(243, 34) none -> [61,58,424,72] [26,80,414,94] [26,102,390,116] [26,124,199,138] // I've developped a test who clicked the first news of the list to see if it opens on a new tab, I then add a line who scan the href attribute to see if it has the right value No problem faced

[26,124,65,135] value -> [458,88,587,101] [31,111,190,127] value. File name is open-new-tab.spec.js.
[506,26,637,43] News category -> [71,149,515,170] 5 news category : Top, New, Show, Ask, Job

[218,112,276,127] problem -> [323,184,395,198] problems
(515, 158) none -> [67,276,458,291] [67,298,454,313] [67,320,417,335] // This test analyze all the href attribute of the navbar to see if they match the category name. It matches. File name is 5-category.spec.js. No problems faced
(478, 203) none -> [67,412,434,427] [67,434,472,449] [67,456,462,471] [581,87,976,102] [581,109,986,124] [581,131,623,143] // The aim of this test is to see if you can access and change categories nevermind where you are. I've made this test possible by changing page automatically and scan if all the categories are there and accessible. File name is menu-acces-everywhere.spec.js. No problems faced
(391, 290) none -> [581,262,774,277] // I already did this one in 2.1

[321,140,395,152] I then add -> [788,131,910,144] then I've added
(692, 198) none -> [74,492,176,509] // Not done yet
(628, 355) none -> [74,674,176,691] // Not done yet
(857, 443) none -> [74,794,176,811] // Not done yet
────────────────────
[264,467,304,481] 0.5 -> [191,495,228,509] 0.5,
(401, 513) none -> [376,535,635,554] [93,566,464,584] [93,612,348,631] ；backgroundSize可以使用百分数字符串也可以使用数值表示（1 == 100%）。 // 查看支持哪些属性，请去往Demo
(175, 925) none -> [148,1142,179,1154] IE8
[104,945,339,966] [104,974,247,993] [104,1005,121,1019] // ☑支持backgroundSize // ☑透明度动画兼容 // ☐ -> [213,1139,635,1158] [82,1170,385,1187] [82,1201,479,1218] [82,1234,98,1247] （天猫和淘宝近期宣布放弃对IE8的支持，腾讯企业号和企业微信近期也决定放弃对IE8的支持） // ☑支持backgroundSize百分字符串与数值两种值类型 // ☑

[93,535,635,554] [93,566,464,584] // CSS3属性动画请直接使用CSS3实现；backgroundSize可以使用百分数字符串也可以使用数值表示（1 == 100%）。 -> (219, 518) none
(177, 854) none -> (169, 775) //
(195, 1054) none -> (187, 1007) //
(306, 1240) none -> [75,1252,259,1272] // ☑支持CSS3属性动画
────────────────────
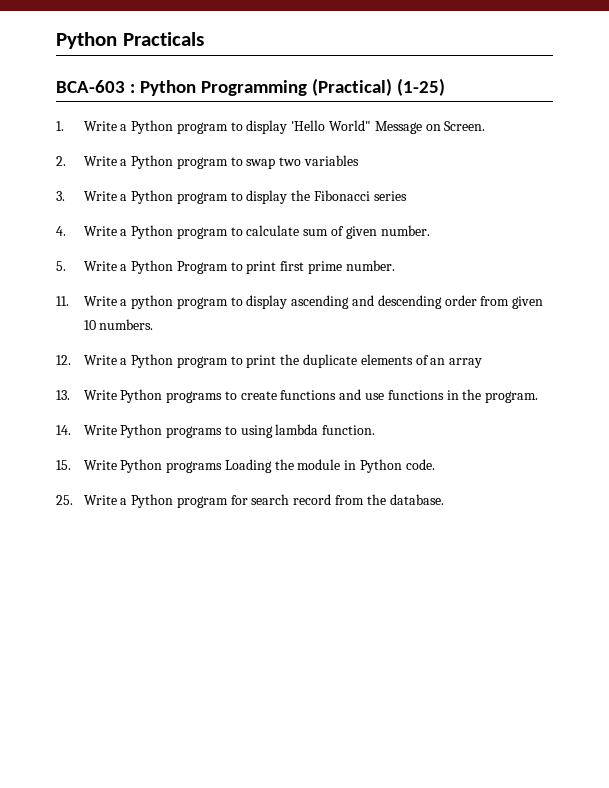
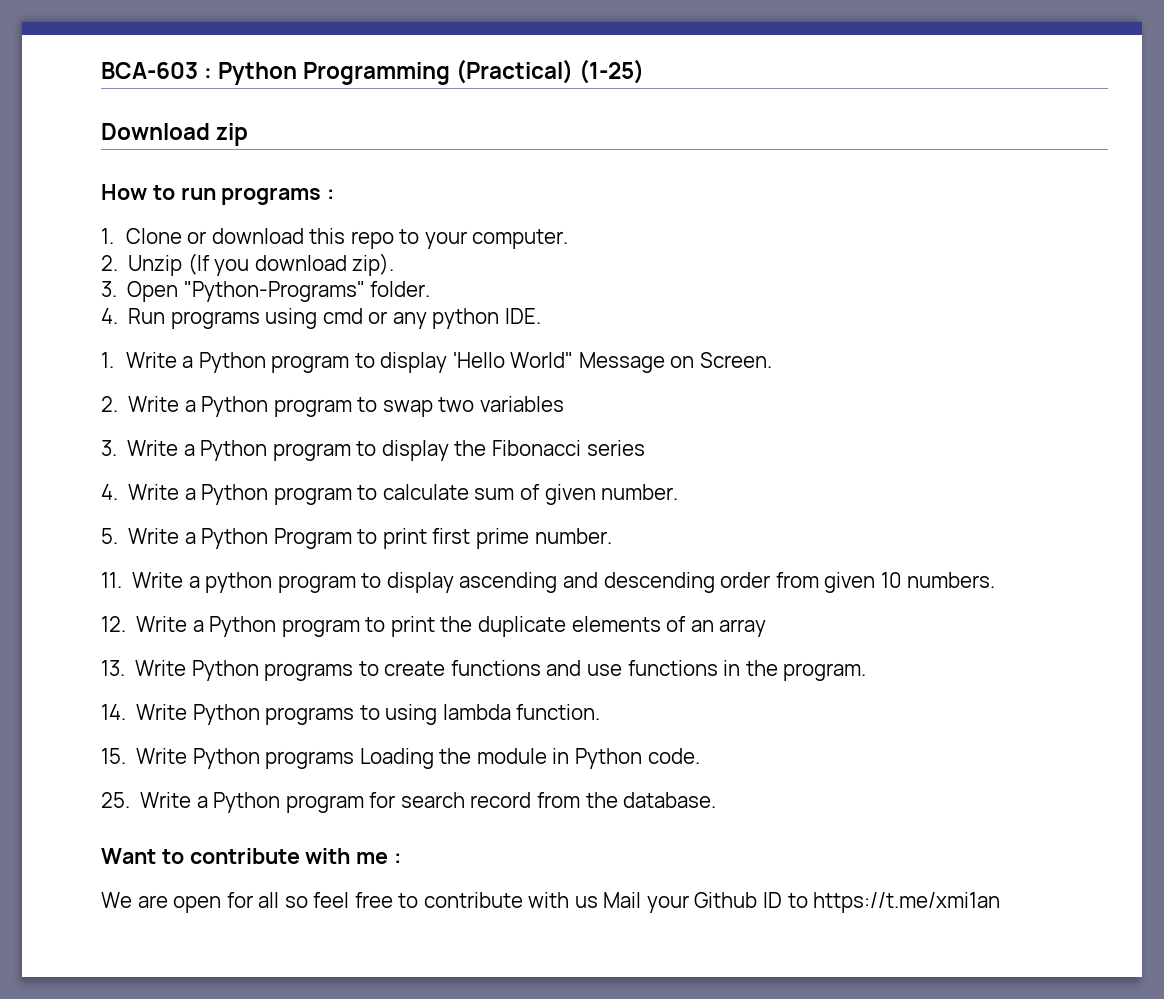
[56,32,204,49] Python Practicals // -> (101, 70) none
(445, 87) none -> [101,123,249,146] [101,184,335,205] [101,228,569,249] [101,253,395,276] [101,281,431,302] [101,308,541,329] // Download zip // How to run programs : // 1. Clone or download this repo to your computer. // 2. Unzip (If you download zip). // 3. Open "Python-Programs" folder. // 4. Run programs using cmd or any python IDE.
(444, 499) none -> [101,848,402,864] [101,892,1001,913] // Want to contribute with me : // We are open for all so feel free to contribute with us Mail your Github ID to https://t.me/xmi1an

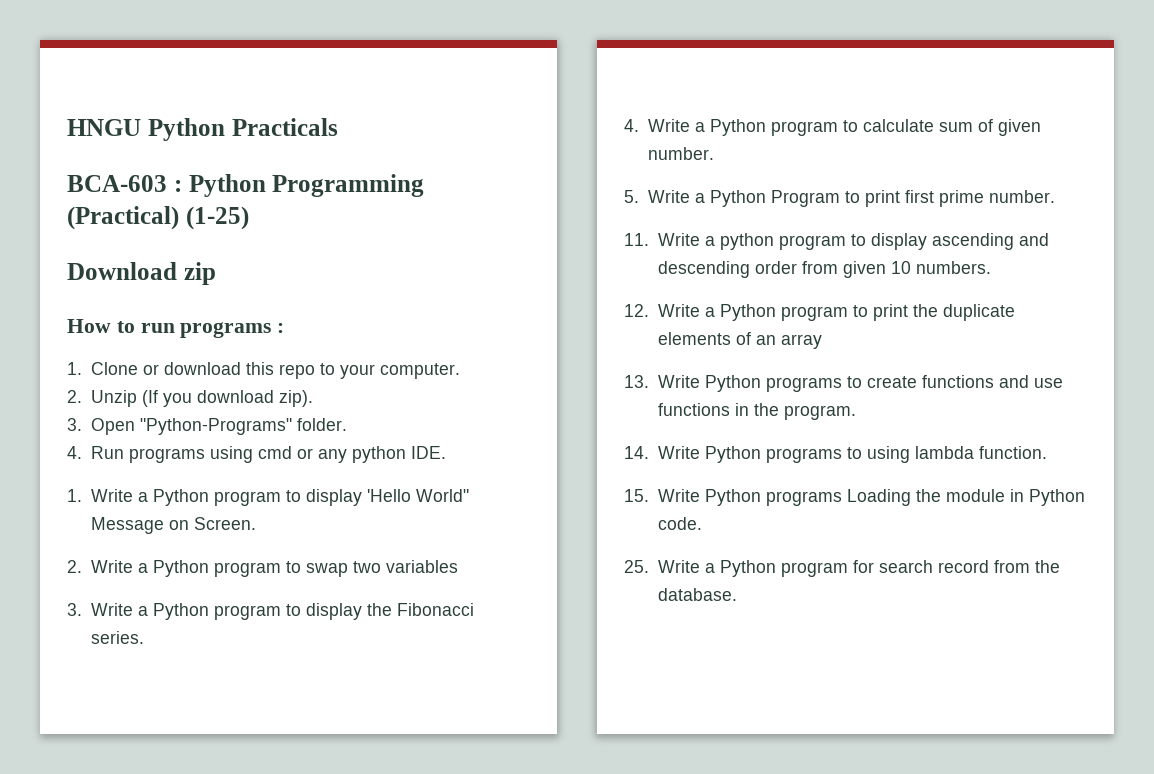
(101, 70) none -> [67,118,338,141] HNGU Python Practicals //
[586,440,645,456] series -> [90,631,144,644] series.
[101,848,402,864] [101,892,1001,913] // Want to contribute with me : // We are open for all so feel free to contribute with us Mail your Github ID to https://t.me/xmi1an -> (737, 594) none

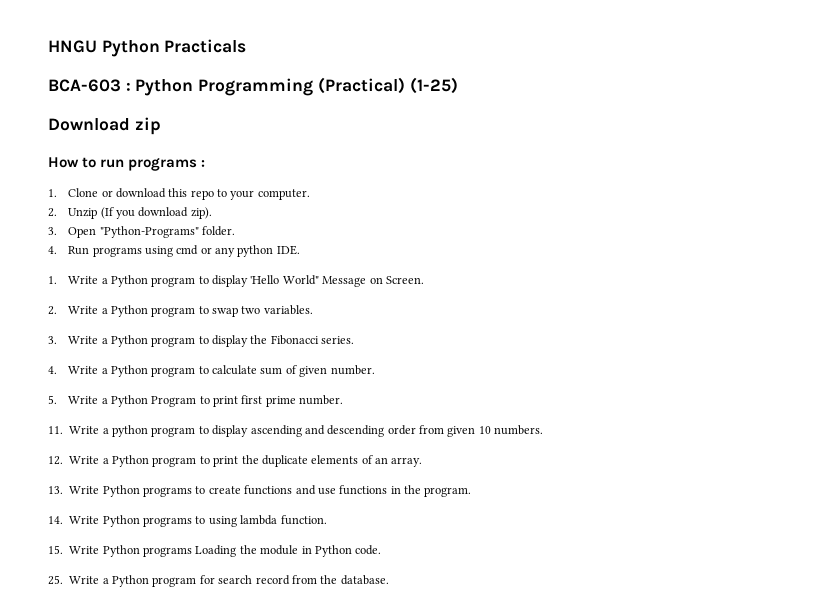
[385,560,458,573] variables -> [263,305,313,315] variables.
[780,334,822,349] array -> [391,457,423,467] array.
────────────────────
> _Brief_
Retype exactly, and only, the lines above from the one where "(478, 203) none" occurs up to and including the one where "(857, 443) none" occurs.

> _Solution_
(478, 203) none -> [67,412,434,427] [67,434,472,449] [67,456,462,471] [581,87,976,102] [581,109,986,124] [581,131,623,143] // The aim of this test is to see if you can access and change categories nevermind where you are. I've made this test possible by changing page automatically and scan if all the categories are there and accessible. File name is menu-acces-everywhere.spec.js. No problems faced
(391, 290) none -> [581,262,774,277] // I already did this one in 2.1

[321,140,395,152] I then add -> [788,131,910,144] then I've added
(692, 198) none -> [74,492,176,509] // Not done yet
(628, 355) none -> [74,674,176,691] // Not done yet
(857, 443) none -> [74,794,176,811] // Not done yet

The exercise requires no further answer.